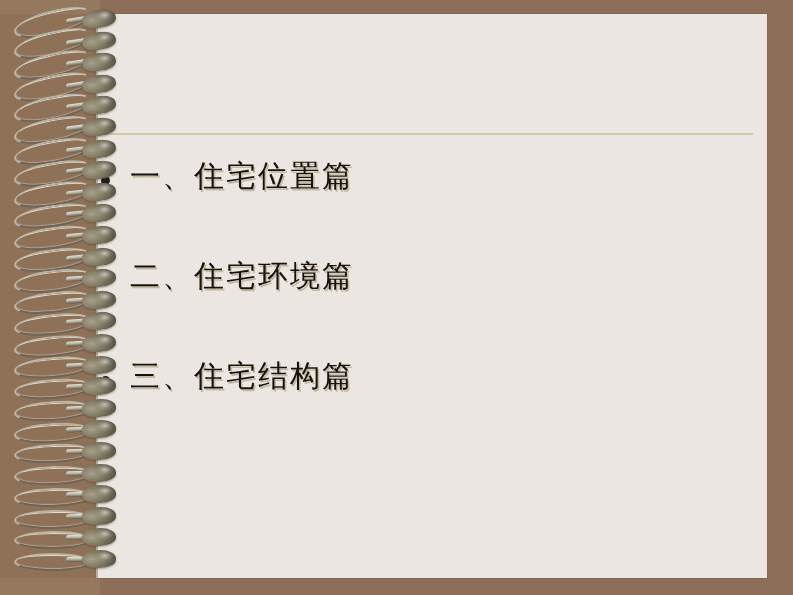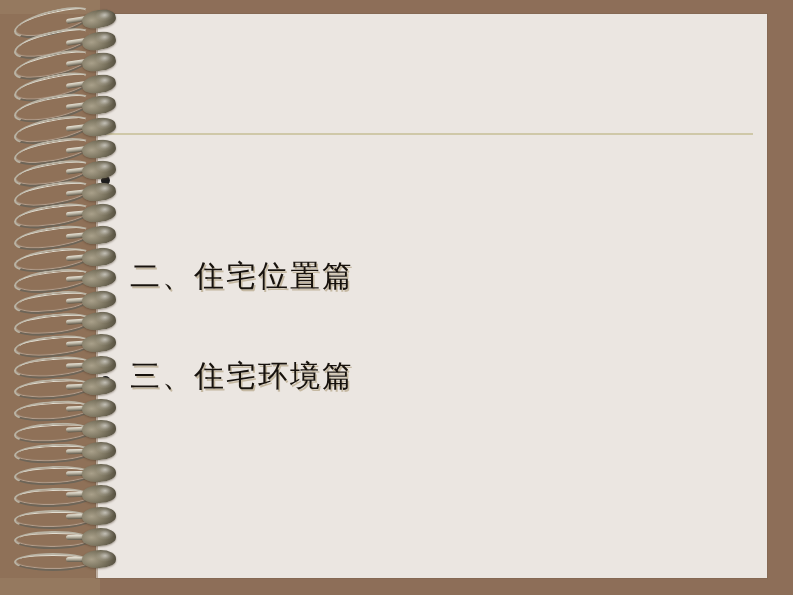--- a/index.html
+++ b/index.html
@@ -209,30 +209,31 @@
   <div id="page">
     <div id="page-seam"></div>
 
 
     <div id="title-rule"></div>
 
     <div id="bullets">
 
       <div class="bullet-row">
         <span class="bullet-dot"></span>
+        <span class="bullet-text">一、住宅位置篇</span>
       </div>
 
       <div class="bullet-row">
         <span class="bullet-dot"></span>
-        <span class="bullet-text">二、住宅位置篇</span>
+        <span class="bullet-text">二、住宅环境篇</span>
       </div>
 
       <div class="bullet-row">
         <span class="bullet-dot"></span>
-        <span class="bullet-text">三、住宅环境篇</span>
+        <span class="bullet-text">三、住宅结构篇</span>
       </div>
 
     </div>
   </div>
 
   <div id="spiral">
       <div class="coil" style="top: 6px;">
         <div class="wire" style="height: 21px; top: 3.5px; transform: skewY(-13deg);"></div>
         <div class="wire-hi" style="height: 11.55px; top: 5.5px; transform: skewY(-13deg);"></div>
         <div class="shaft" style="transform: rotate(-9deg);"></div>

++++++++++++++++++++

Instructions to follow => All lines with the word "住宅位置篇" should be copied from the material above.

Written response =>
+        <span class="bullet-text">一、住宅位置篇</span>
-        <span class="bullet-text">二、住宅位置篇</span>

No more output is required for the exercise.